Adrian Buchan and his colleagues looked on with amused tolerance while I took some shots, then finished their tea break and headed back to work, across the road to the slip at Faithlie Basin.
Aircraft carriers sail into dry dock when they need maintenance, but fishing boats are hauled out of the water on a hydraulic slipway. They sit on the dockside like beached whales while a team swarms over them, carrying brushes, rollers and giant cans of marine paint.
The painters scale ladders and rise up on cherry pickers, then begin to scrape, chip and burn off barnacles and rust.
Once the fishing boat’s hull has been cleaned up, the painters set to work with epoxy paint, a high-tech coating which is also used to protect the steelwork of North Sea oil platforms and the old Forth Bridge.

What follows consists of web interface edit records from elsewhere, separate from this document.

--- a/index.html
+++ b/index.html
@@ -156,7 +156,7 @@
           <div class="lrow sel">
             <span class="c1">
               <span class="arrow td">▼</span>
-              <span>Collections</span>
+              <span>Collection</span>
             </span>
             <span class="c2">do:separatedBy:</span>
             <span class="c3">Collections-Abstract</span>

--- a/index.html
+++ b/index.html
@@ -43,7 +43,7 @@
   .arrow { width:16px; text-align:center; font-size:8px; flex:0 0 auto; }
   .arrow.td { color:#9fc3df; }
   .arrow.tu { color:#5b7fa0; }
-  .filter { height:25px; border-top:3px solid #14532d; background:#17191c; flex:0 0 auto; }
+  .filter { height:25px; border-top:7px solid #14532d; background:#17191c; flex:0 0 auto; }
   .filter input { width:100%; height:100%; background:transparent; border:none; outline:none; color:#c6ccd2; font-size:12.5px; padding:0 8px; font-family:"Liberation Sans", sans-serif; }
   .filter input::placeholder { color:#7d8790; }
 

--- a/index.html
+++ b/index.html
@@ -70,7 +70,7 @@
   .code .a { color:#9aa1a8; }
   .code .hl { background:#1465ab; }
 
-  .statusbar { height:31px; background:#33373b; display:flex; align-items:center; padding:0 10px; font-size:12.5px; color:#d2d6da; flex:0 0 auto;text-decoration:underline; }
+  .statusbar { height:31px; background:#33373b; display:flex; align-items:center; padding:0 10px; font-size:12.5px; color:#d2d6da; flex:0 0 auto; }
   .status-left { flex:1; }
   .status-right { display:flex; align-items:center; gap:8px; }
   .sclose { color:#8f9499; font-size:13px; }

Each fishing company has its own livery and the hulls and superstructures are painted in fawn, red, white, black or several shades of blue – but rarely green.
When piece time arrives, the ship painters troop back across the road and clean their brushes and rollers with a few strokes up and down the outside wall of W. Bruce Ship Painter’s paint store.

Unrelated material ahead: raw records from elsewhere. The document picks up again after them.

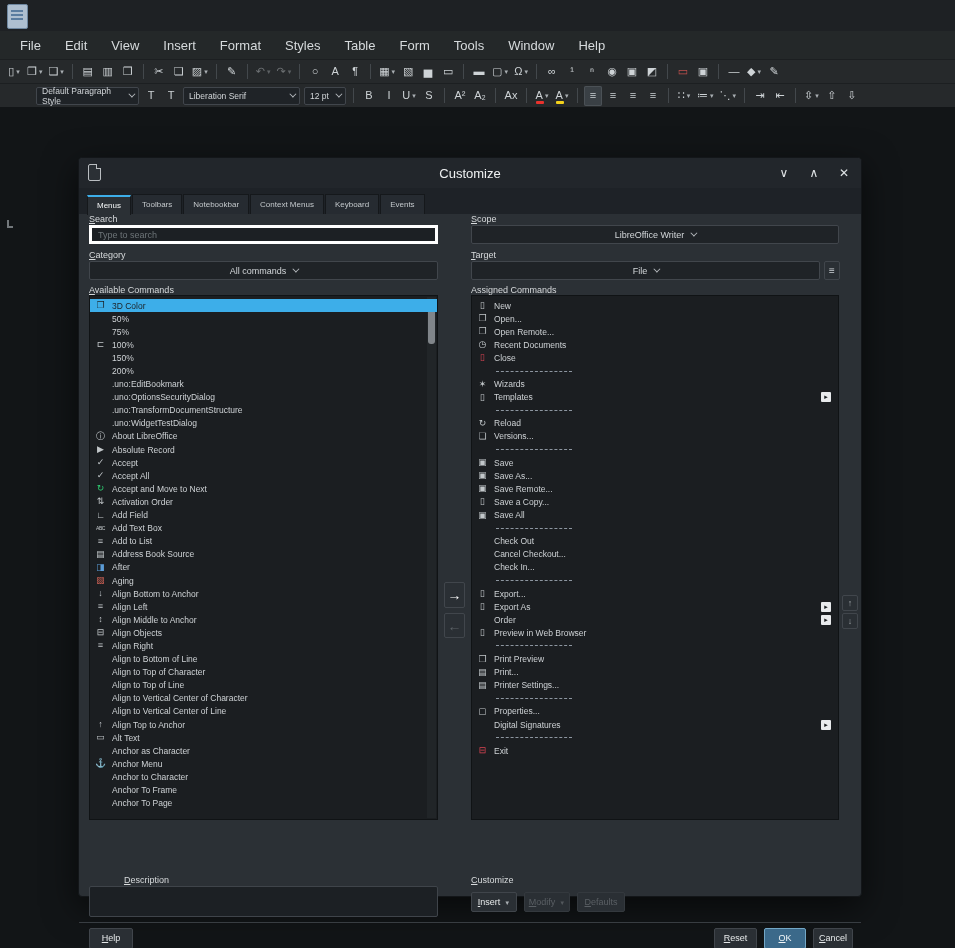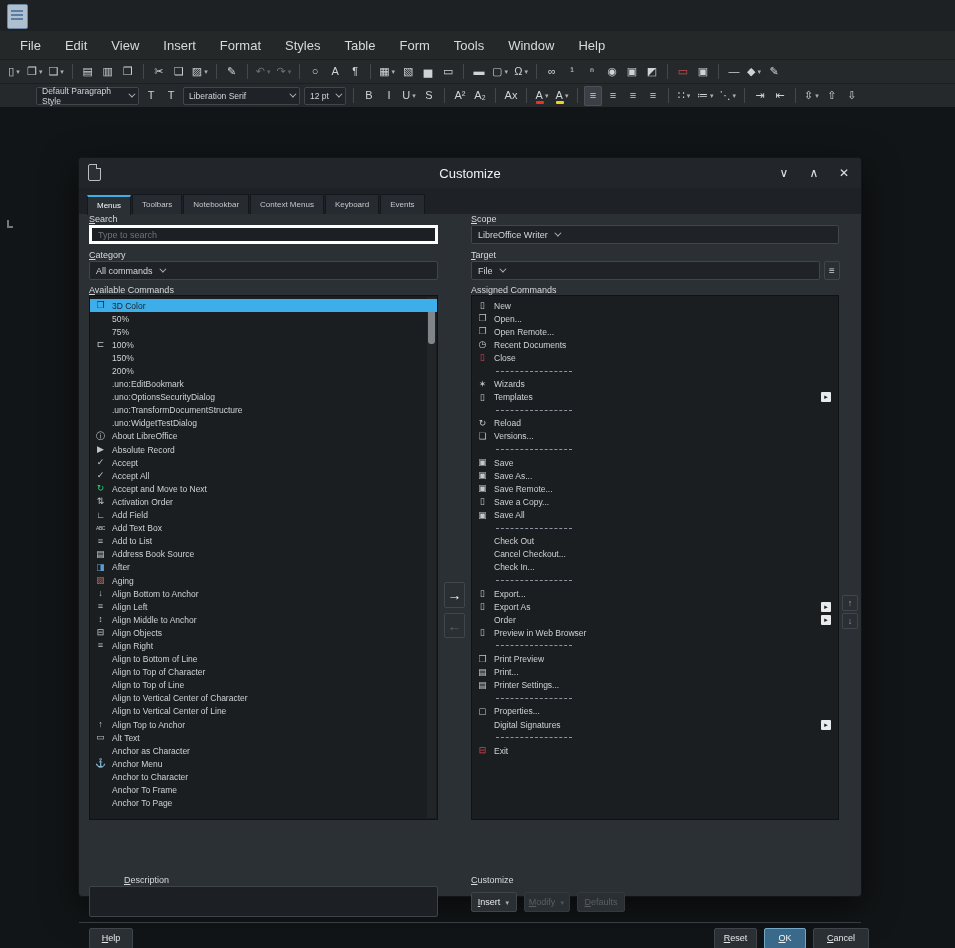--- a/index.html
+++ b/index.html
@@ -67,7 +67,7 @@
     font-family:"Liberation Sans", sans-serif; }
   input.search::placeholder { color:#6d7478; }
   .dd-box { position:absolute; background:#1f2327; border:1px solid #41464c; border-radius:2px;
-    display:flex; align-items:center; justify-content:flex-start; padding:0 6px; font-size:9px;
+    display:flex; align-items:center; justify-content:center; padding:0 6px; font-size:9px;
     color:#d2d6d9; cursor:default; }
 
   .cmd-list { position:absolute; background:#1b1e21; border:1px solid #101315; overflow:hidden; padding-top:3px; }

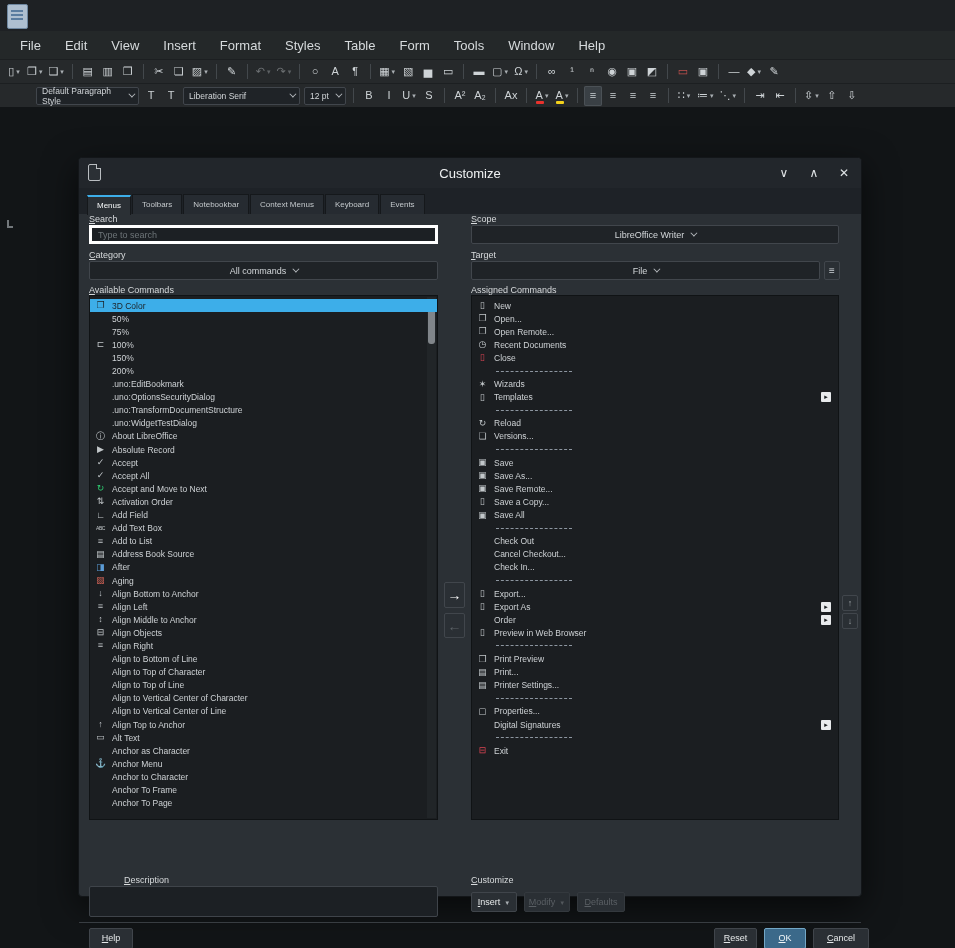--- a/index.html
+++ b/index.html
@@ -729,7 +729,7 @@
     <div class="btn primary" style="left:685px; top:714px; width:42px; height:21px; line-height:19px;">
       <span class="btxt">OK</span>
     </div>
-    <div class="btn" style="left:734px; top:714px; width:56px; height:21px; line-height:19px;">
+    <div class="btn" style="left:734px; top:714px; width:40px; height:21px; line-height:19px;">
       <span class="btxt">Cancel</span>
     </div>
   </div>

At first the wall was repainted once a year, in grey, for the annual harbour inspection. Since then, the paint has been allowed to build up into a spectrum of colours several inches thick. The firm’s owner, Fred Bruce, notes his amazement that the wall has become a kind of alternative tourist attraction.

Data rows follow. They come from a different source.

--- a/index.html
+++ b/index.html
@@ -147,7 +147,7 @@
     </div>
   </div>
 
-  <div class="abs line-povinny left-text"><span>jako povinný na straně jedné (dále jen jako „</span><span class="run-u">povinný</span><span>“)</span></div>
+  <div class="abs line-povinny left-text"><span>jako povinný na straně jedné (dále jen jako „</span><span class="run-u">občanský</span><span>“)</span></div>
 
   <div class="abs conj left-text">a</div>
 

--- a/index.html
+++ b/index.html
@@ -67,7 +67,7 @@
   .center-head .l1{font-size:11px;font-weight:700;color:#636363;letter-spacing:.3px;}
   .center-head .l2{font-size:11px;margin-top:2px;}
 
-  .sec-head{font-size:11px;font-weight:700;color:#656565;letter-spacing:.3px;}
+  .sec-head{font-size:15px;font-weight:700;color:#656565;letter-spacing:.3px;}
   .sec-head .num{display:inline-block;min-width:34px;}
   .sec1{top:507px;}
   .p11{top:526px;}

W. Bruce Ship Painter was established in 1960 by the current proprietor’s father, William Buchan Bruce, and employs around 20 people, including Fred’s two sons. Many of the ship painters work full-time all year round, although the firm takes on a few seasonal staff to cover the busiest periods.
The paint store at Faithlie Harbour may be an unintentional work of art, yet its creators aren’t unskilled.
Some of the ship painters, such as Allan Murray, are talented signwriters, and fishing boat owners appreciate his hand-lettering technique in an era when that art has almost died out.
There’s an argument that not all buildings are architecture, and similarly not all paintings are artwork: it’s the intention behind them that matters. Architecture has its rules, whether dictating the golden ratio proportions of a classical colonnade, or the tell-tale features of Scots Baronial such as crow-stepped gables and pepperpot turrets.
Likewise, artists often have a manifesto which drives their subject matter or technique. Perhaps we wouldn’t be so fascinated by W. Bruce’s wall if an artist had consciously created it to resemble one of Jackson Pollock’s ‘action paintings’.
Similarly, if an architect attempted to design a building which would evolve constantly, they would be accused of utter impracticality!
Instead, the wall has something in common with the murals that graffiti writers create using spray paint – but the viscous epoxy paint used here is very different to the runny cellulose paint which comes in aerosol cans.
As a result, W. Bruce Ship Painter’s wall has developed a rippled texture, like tree bark, and the paint store’s appearance changes regularly, like something organic. As a frequent visitor to Fraserburgh Harbour would notice, the ship painter’s wall is an eternal work in progress: a painting that never dries.